I ricercatori sottolineano inoltre che gli estratti utilizzati in questo studio sono stati preparati da piante coltivate in condizioni standardizzate e ottimizzate, seguendo una procedura in cui le concentrazioni del materiale estratto sono riproducibili.

Sarà clinicamente utile?

“Nel nostro studio, confermiamo l’efficacia del trattamento a base di artemisinina per due ceppi europei di SARS-CoV-2 provenienti da Germania e Danimarca, che sono più strettamente correlati alla maggior parte dei ceppi di SARS-CoV-2 circolanti in tutto il mondo rispetto al ceppo di Wuhan” , evidenziano gli autori dello studio in questo documento bioRxiv.

Tuttavia, se traduciamo questi risultati in condizioni cliniche, solo artesunato ha mostrato valori di EC50 nell’intervallo di concentrazioni plasmatiche e tissutali clinicamente ottenibili tra gli estratti testati e i composti puri.

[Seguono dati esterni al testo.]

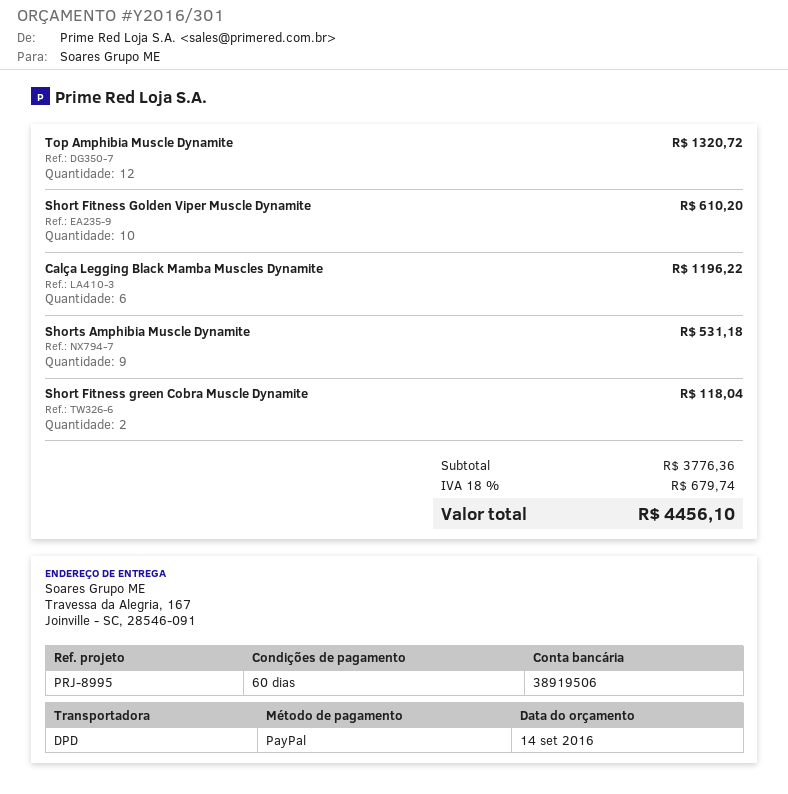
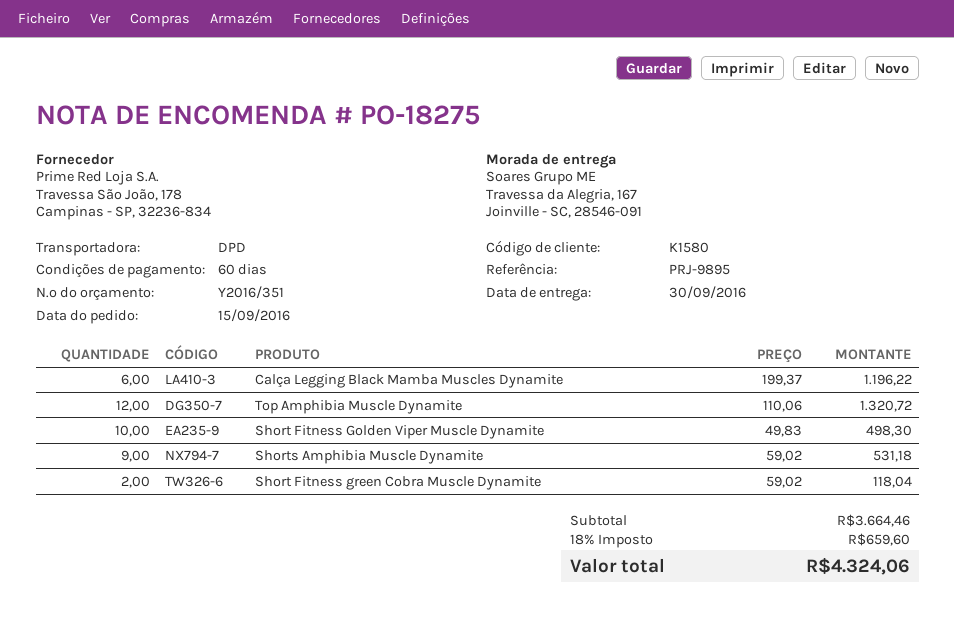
quote number: Y2016/301 -> Y2016/351
reference: PRJ-8995 -> PRJ-9895
Short Fitness Golden Viper Muscle Dynamite: 10 for 610.20 -> 10 for 498.30
subtotal: 3776.36 -> 3664.46
tax: 18% = 679.74 -> 18% = 659.60
total: 4456.10 -> 4324.06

Pertanto, sono sicuramente necessari ulteriori studi per valutare adeguatamente l’utilità di questi composti come potenziale opzione di trattamento del COVID-19. Allo stesso modo, qualsiasi raccomandazione per l’assunzione di estratto di artemisia annua dovrebbe attendere la convalida del concetto in studi clinici controllati.